Intelligence artificielle et cinéma : quand une vidéo de Will Smith mangeant des spaghettis illustre la révolution visuelle à Hollywood
Hollywood traverse une période de transformation majeure sous l’impulsion des avancées spectaculaires de la vidéo générée par intelligence artificielle (IA). Cette évolution, qui impacte à la fois le cinéma, la télévision et la publicité, suscite autant d’enthousiasme que de débats dans l’industrie créative.
La vidéo IA gagne en réalisme et séduit l’industrie
Longtemps limitée par des anomalies visuelles évidentes telles que des distorsions physiques ou des mouvements irréalistes, la vidéo générée par IA a atteint un niveau de réalisme inédit. Un exemple devenu emblématique est celui d’une séquence entièrement créée par IA montrant l’acteur Will Smith en train de manger des spaghettis. Diffusée pour la première fois en 2023 avec des défauts visibles, cette scène a récemment été recréée via la plateforme Veo 3 de Google, affichant cette fois un rendu fluide et dépourvu d’irrégularités apparentes.
Des progrès rapides et des acteurs technologiques multiples
Selon Elizabeth Strickler, professeure à la Georgia State University, de nouveaux modèles toujours plus performants voient le jour chaque semaine. Parmi les innovations récentes, on compte Dream Machine de Luma Labs (juin 2024), Sora d’OpenAI (décembre 2023), Gen‑4 de Runway AI (mars 2024) et Veo 3 (mai 2024). Des entreprises comme Runway AI ont déjà signé des accords avec des studios tels que Lionsgate et AMC Networks.
Réduire les coûts tout en élargissant les possibilités créatives
Les applications pratiques sont variées : story-boards, prévisualisations de scènes, effets spéciaux ou intégrations numériques. Michael Burns, vice-président de Lionsgate, cite comme exemple la possibilité de générer une séquence complexe — comme une armée de 10 000 soldats sous une tempête de neige — pour un coût bien inférieur à celui d’un tournage traditionnel. Cette technologie pourrait également permettre de créer des versions animées adaptées à un jeune public à partir de franchises existantes telles que « John Wick » ou « Hunger Games ».
Premiers films et expérimentations
En octobre 2023 est sorti « Where the Robots Grow », présenté comme le premier long métrage réalisé avec IA, bien qu’il s’agisse d’un film d’animation. Pour Alejandro Matamala Ortiz, co‑fondateur de Runway, ce type de production est avant tout une démonstration technique et non une finalité.
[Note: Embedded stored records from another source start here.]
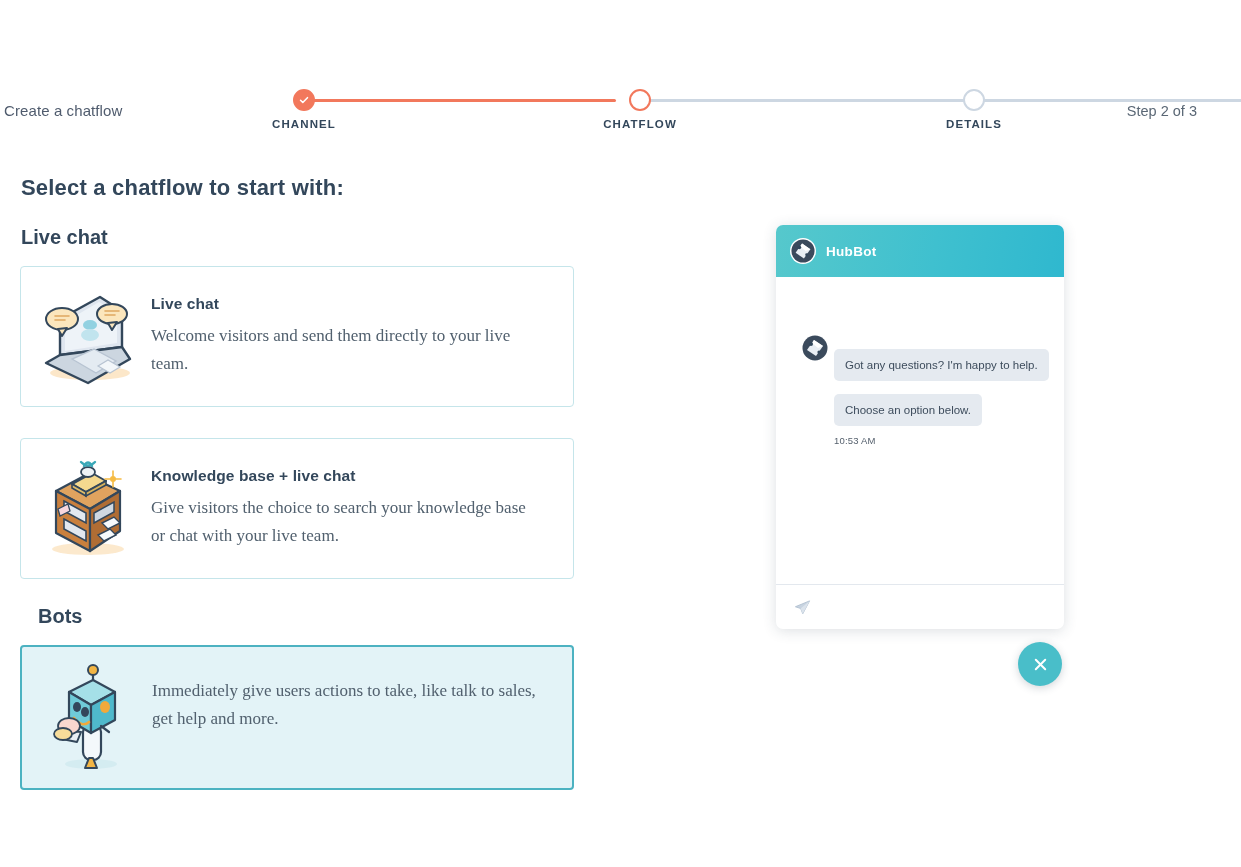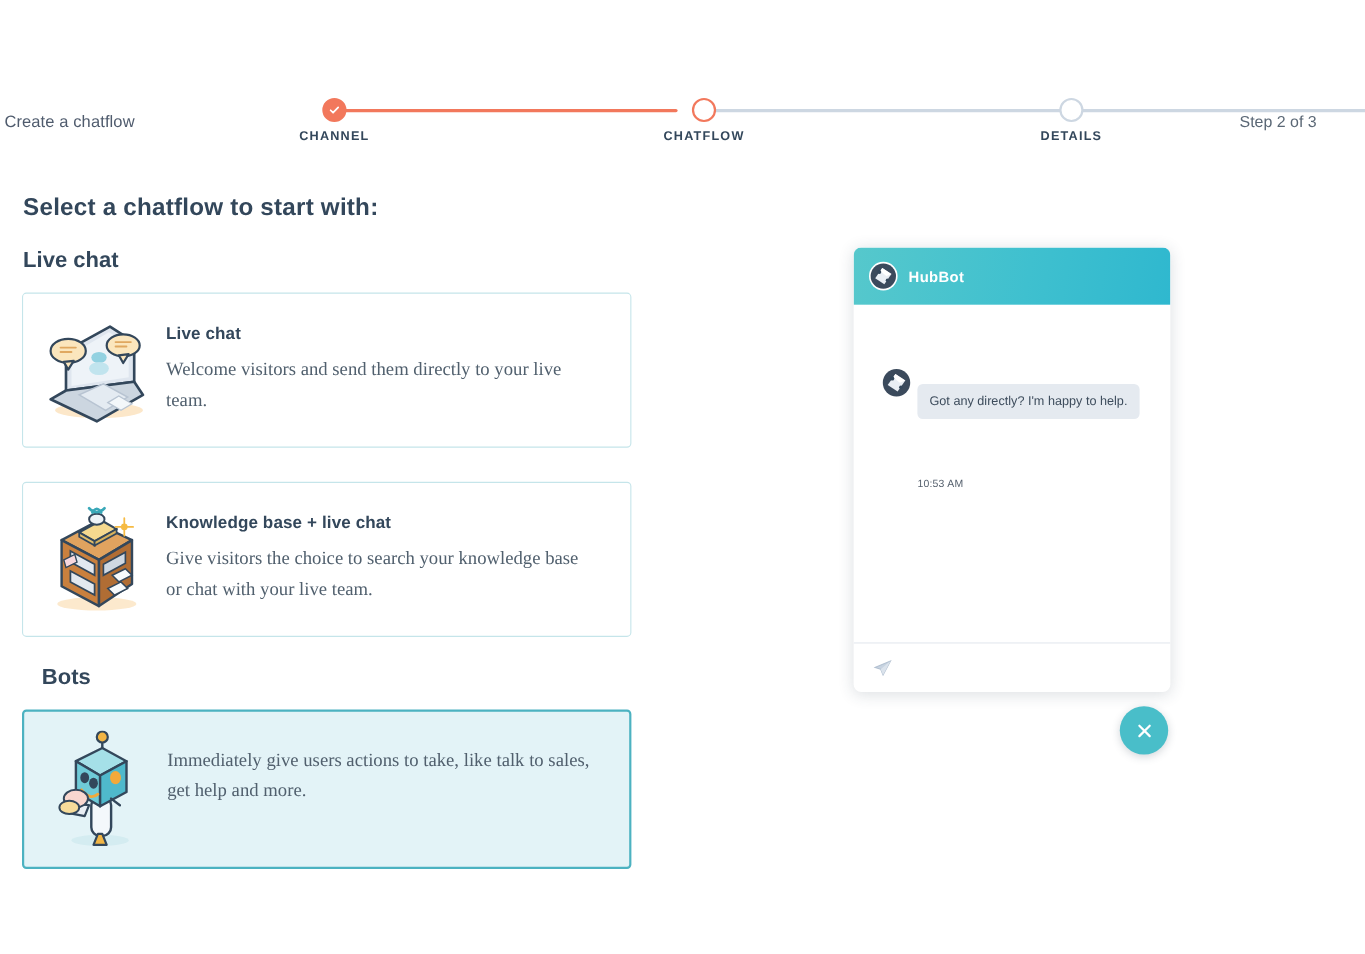--- a/index.html
+++ b/index.html
@@ -274,21 +274,22 @@
   <div id="chat-body">
     <div id="chat-avatar-row">
       <svg viewBox="0 0 26 26" aria-hidden="true">
         <circle cx="13" cy="13" r="12.5" fill="#3b4a5c"></circle>
         <path d="M12 5 L21 11 L14 21 L5 15 Z" fill="#e9eef4"></path>
         <path d="M12 5 L21 11 L16 13 L10 8 Z" fill="#ffffff"></path>
         <circle cx="9" cy="9" r="2" fill="#33475b"></circle>
         <circle cx="17" cy="17" r="1.6" fill="#33475b"></circle>
       </svg>
     </div>
-    <div id="bubble-1" class="bubble">Got any directly? I'm happy to help.</div>
+    <div id="bubble-1" class="bubble">Got any questions? I'm happy to help.</div>
+    <div id="bubble-2" class="bubble">Choose an option below.</div>
     <div id="chat-timestamp">10:53 AM</div>
   </div>
 
   <div id="chat-footer">
     <span>
       <svg width="17" height="17" viewBox="0 0 18 18" aria-hidden="true">
         <path d="M16.5 2 L1.5 8.2 L7 10 L9.3 15.6 Z" fill="#c7d3e0" stroke="#b3c1d1" stroke-width="1"></path>
         <path d="M16.5 2 L7 10 L9.3 15.6 Z" fill="#dbe3ec"></path>
       </svg>
     </span>

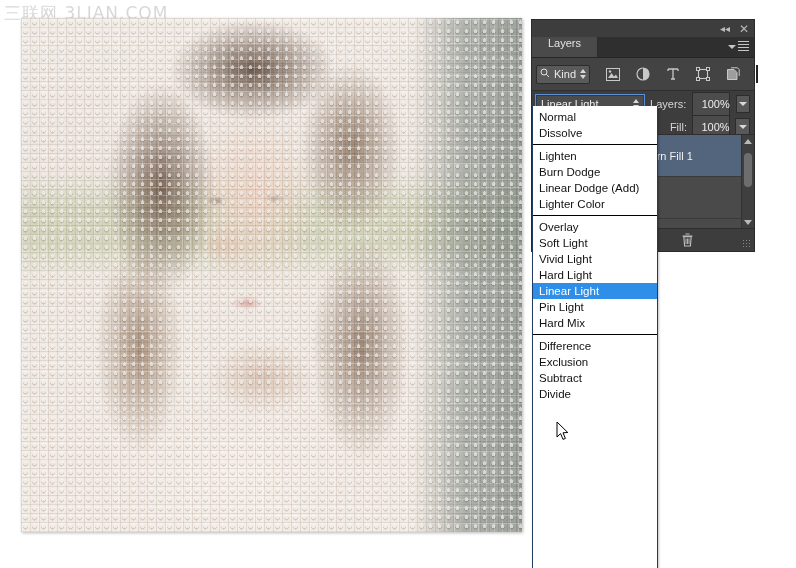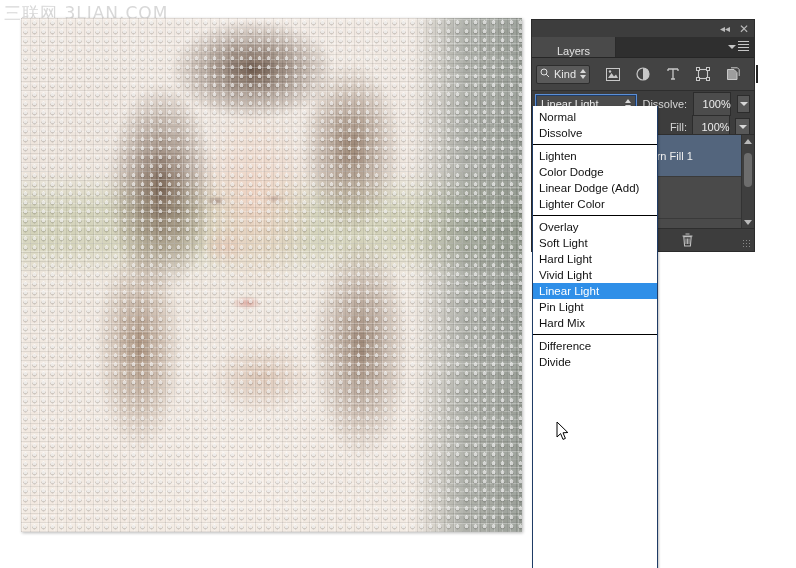--- a/index.html
+++ b/index.html
@@ -120,22 +120,22 @@
   .tb-btn { color: #b9b9b9; font-size: 10px; line-height: 1; cursor: pointer; }
   .tb-btn.close { font-size: 12px; }
 
   .pnl-tabrow {
     height: 21px; background: #2f2f2f;
     display: flex; align-items: stretch; position: relative;
     border-bottom: 1px solid #262626;
   }
   .pnl-tab {
     background: #4a4a4a;
-    padding: 0 25px;
-    display: flex; align-items: flex-end;
+    padding: 0 16px;
+    display: flex; align-items: flex-start;
     font-size: 11px; color: #e3e3e3;
     border-right: 1px solid #2b2b2b;
   }
   .pnl-menu-icon {
     position: absolute; right: 5px; top: 4px;
     width: 15px; height: 12px;
     display: flex; align-items: center; justify-content: flex-end;
   }
   .menu-lines { width: 11px; }
   .menu-lines i { display:block; height:1px; background:#c6c6c6; margin-bottom:2px; }
@@ -381,21 +381,21 @@
   </div>
 
   <div class="blend-row">
     <div class="blend-select">
       <span class="lbl">Linear Light</span>
       <span class="stepper">
           <i class="up"></i>
           <i class="dn"></i>
         </span>
     </div>
-    <span class="opa-label">Dissolve:</span>
+    <span class="opa-label">Layers:</span>
     <span class="num-field">100%</span>
     <span class="num-caret">
         <i class="tri"></i>
       </span>
   </div>
 
   <div class="lock-row">
     <span class="opa-label">Fill:</span>
     <span class="num-field">100%</span>
     <span class="num-caret">
@@ -462,34 +462,36 @@
   </div>
 </div>
 
 <div id="blend-dropdown">
     <div class="dd-group">
       <div class="dd-item">Normal</div>
       <div class="dd-item">Dissolve</div>
     </div>
     <div class="dd-group">
       <div class="dd-item">Lighten</div>
-      <div class="dd-item">Color Dodge</div>
+      <div class="dd-item">Burn Dodge</div>
       <div class="dd-item">Linear Dodge (Add)</div>
       <div class="dd-item">Lighter Color</div>
     </div>
     <div class="dd-group">
       <div class="dd-item">Overlay</div>
       <div class="dd-item">Soft Light</div>
+      <div class="dd-item">Vivid Light</div>
       <div class="dd-item">Hard Light</div>
-      <div class="dd-item">Vivid Light</div>
       <div class="dd-item selected">Linear Light</div>
       <div class="dd-item">Pin Light</div>
       <div class="dd-item">Hard Mix</div>
     </div>
     <div class="dd-group">
       <div class="dd-item">Difference</div>
+      <div class="dd-item">Exclusion</div>
+      <div class="dd-item">Subtract</div>
       <div class="dd-item">Divide</div>
     </div>
   </div>
 
 <svg id="cursor" viewBox="0 0 13 20" style="left: 556px; top: 421px;">
   <path d="M1 1 L1 16 L4.6 12.6 L7 18.4 L9.4 17.4 L7 11.8 L11.8 11.5 Z" fill="#ffffff" stroke="#000000" stroke-width="1"></path>
 </svg>
 
 </body></html>

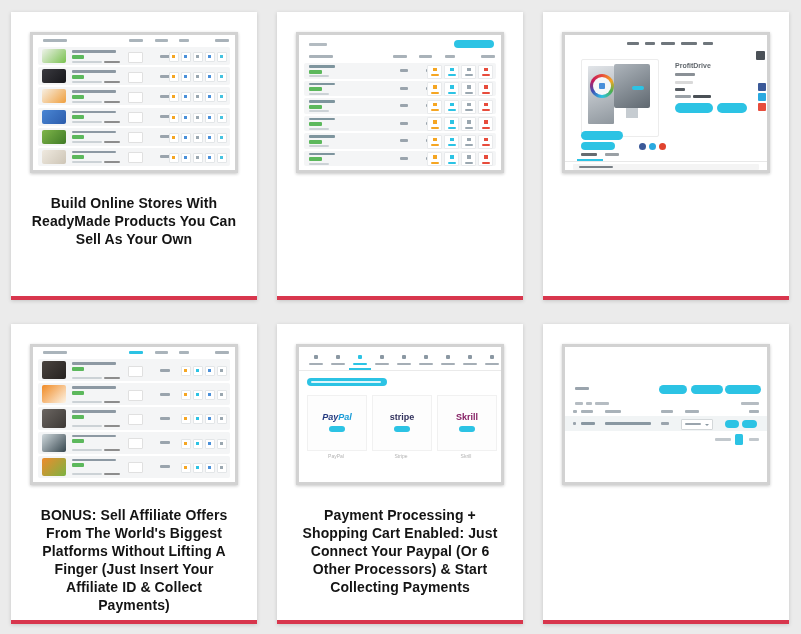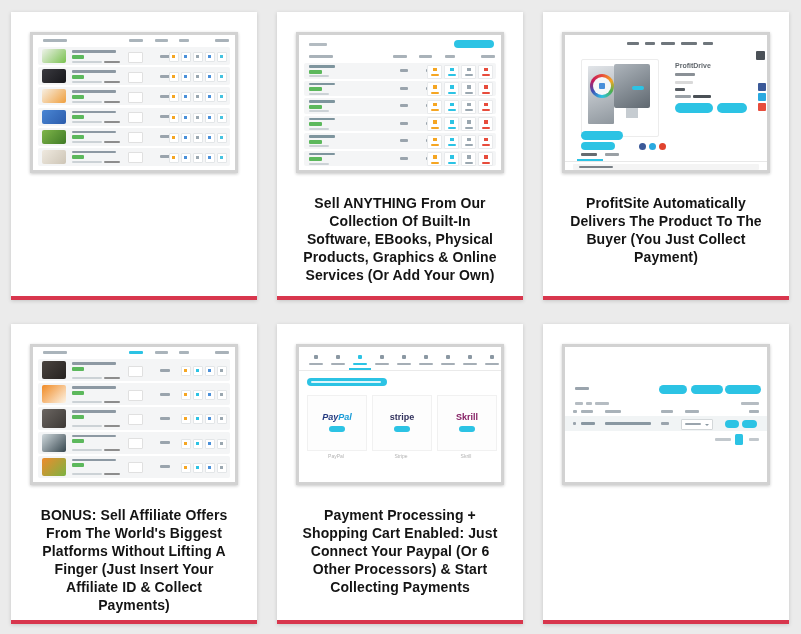--- a/index.html
+++ b/index.html
@@ -210,20 +210,23 @@
               <div style="position: relative; width: 8px; height: 8px; background: rgb(255, 255, 255); border: 1px solid rgb(227, 230, 232); border-radius: 1px; flex: 0 0 auto;">
                 <div style="position: absolute; left: 2px; top: 2px; width: 3px; height: 3px; background: rgb(74, 144, 217);"></div>
               </div>
               <div style="position: relative; width: 8px; height: 8px; background: rgb(255, 255, 255); border: 1px solid rgb(227, 230, 232); border-radius: 1px; flex: 0 0 auto;">
                 <div style="position: absolute; left: 2px; top: 2px; width: 3px; height: 3px; background: rgb(69, 195, 224);"></div>
               </div>
             </div>
           </div>
         </div>
     </div>
+    <h3 class="card-title">Build Online Stores With
+ReadyMade Products You Can
+Sell As Your Own</h3>
     <div class="redbar"></div>
   </section>
 
   <section class="card">
     <div class="thumb">
       <div class="mock" id="mock-1">
           <div style="position: absolute; height: 2.5px; background: rgb(179, 187, 193); border-radius: 1px; left: 10px; top: 8px; width: 18px;"></div>
           <div style="position: absolute; right: 7px; top: 5px; width: 40px; height: 8px; background: rgb(44, 195, 228); border-radius: 4px;"></div>
           <div style="position: absolute; height: 2.5px; background: rgb(169, 178, 185); border-radius: 1px; left: 10px; top: 20px; width: 24px;"></div>
           <div style="position: absolute; height: 2.5px; background: rgb(169, 178, 185); border-radius: 1px; left: 94px; top: 20px; width: 14px;"></div>
@@ -381,25 +384,20 @@
                 <div style="position: absolute; height: 2px; background: rgb(154, 167, 176); border-radius: 1px; left: 2.5px; bottom: 1.5px; width: 8px;"></div>
               </div>
               <div style="position: relative; width: 13px; height: 12px; background: rgb(255, 255, 255); border: 1px solid rgb(232, 234, 236); border-radius: 1px; flex: 0 0 auto;">
                 <div style="position: absolute; left: 4.5px; top: 2px; width: 4px; height: 3.5px; background: rgb(231, 76, 60);"></div>
                 <div style="position: absolute; height: 2px; background: rgb(231, 76, 60); border-radius: 1px; left: 2.5px; bottom: 1.5px; width: 8px;"></div>
               </div>
             </div>
           </div>
         </div>
     </div>
-    <h3 class="card-title">Sell ANYTHING From Our
-Collection Of Built-In
-Software, EBooks, Physical
-Products, Graphics &amp; Online
-Services (Or Add Your Own)</h3>
     <div class="redbar"></div>
   </section>
 
   <section class="card">
     <div class="thumb">
       <div class="mock" id="mock-2">
           <div style="position: absolute; height: 2.5px; background: rgb(111, 118, 124); border-radius: 1px; left: 62px; top: 7px; width: 12px;"></div>
           <div style="position: absolute; height: 2.5px; background: rgb(111, 118, 124); border-radius: 1px; left: 80px; top: 7px; width: 10px;"></div>
           <div style="position: absolute; height: 2.5px; background: rgb(111, 118, 124); border-radius: 1px; left: 96px; top: 7px; width: 14px;"></div>
           <div style="position: absolute; height: 2.5px; background: rgb(111, 118, 124); border-radius: 1px; left: 116px; top: 7px; width: 16px;"></div>
@@ -431,24 +429,20 @@
           <div style="position: absolute; right: 1px; top: 58px; width: 8px; height: 8px; background: rgb(42, 169, 224); border-radius: 1px;"></div>
           <div style="position: absolute; right: 1px; top: 68px; width: 8px; height: 8px; background: rgb(231, 76, 60); border-radius: 1px;"></div>
           <div style="position: absolute; height: 3px; background: rgb(102, 108, 113); border-radius: 1px; left: 16px; top: 118px; width: 16px;"></div>
           <div style="position: absolute; height: 3px; background: rgb(154, 160, 165); border-radius: 1px; left: 40px; top: 118px; width: 14px;"></div>
           <div style="position: absolute; left: 12px; top: 123.5px; width: 26px; height: 2px; background: rgb(44, 195, 228);"></div>
           <div style="position: absolute; left: 0px; top: 126px; right: 0px; height: 1px; background: rgb(232, 232, 232);"></div>
           <div style="position: absolute; left: 8px; top: 129px; right: 8px; height: 6px; background: rgb(244, 244, 244); border-radius: 1px;"></div>
           <div style="position: absolute; height: 2px; background: rgb(122, 129, 135); border-radius: 1px; left: 14px; top: 131px; width: 34px;"></div>
         </div>
     </div>
-    <h3 class="card-title">ProfitSite Automatically
-Delivers The Product To The
-Buyer (You Just Collect
-Payment)</h3>
     <div class="redbar"></div>
   </section>
 
   <section class="card">
     <div class="thumb">
       <div class="mock" id="mock-3">
           <div style="position: absolute; height: 2.5px; background: rgb(170, 180, 187); border-radius: 1px; left: 10px; top: 4px; width: 24px;"></div>
           <div style="position: absolute; height: 2.5px; background: rgb(44, 195, 228); border-radius: 1px; left: 96px; top: 4px; width: 14px;"></div>
           <div style="position: absolute; height: 2.5px; background: rgb(170, 180, 187); border-radius: 1px; left: 122px; top: 4px; width: 13px;"></div>
           <div style="position: absolute; height: 2.5px; background: rgb(170, 180, 187); border-radius: 1px; left: 146px; top: 4px; width: 10px;"></div>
Un marché prometteur mais des réticences persistantes
En mars 2024, la start-up Staircase Studio a annoncé vouloir produire entre sept et huit films par an à l’aide de l’IA, chacun pour moins de 500 000 dollars, tout en collaborant avec des professionnels syndiqués. Andrew White, co‑fondateur d’Indie Studios, observe qu’une partie du public se concentre davantage sur le résultat final que sur les méthodes utilisées, mais il considère que cette approche ne convient pas à toutes les histoires. De son côté, Jamie Umpherson (Runway) estime que l’IA peut offrir un respect accru de la vision artistique grâce à des ajustements illimités, contrairement aux méthodes traditionnelles plus coûteuses.
Questions éthiques et environnementales
Malgré les avancées, la résistance demeure parmi les créateurs et étudiants, notamment en raison des enjeux liés à la consommation énergétique et à l’utilisation d’œuvres préexistantes pour entraîner les modèles. Les impacts sociaux sont également au cœur des préoccupations. En 2023, le syndicat SAG‑AFTRA a obtenu des garanties sur l’usage de l’image des acteurs dans le cadre de créations IA. Elizabeth Strickler compare l’absence d’IA à la création d’une entreprise sans internet : possible, mais difficilement compétitif.
Vers de nouveaux horizons créatifs
L’IA pourrait contribuer à ouvrir davantage l’accès à la production audiovisuelle, en réduisant le rôle d’intermédiaire des grands studios. Les fondateurs de Runway, issus à la fois du milieu artistique et technologique, explorent déjà d’autres terrains comme la réalité augmentée, la réalité virtuelle et la création de films dans des environnements immersifs. Pour Jamie Umpherson, les usages les plus novateurs restent encore à inventer ; l’important étant de voir comment les artistes s’empareront de ces outils.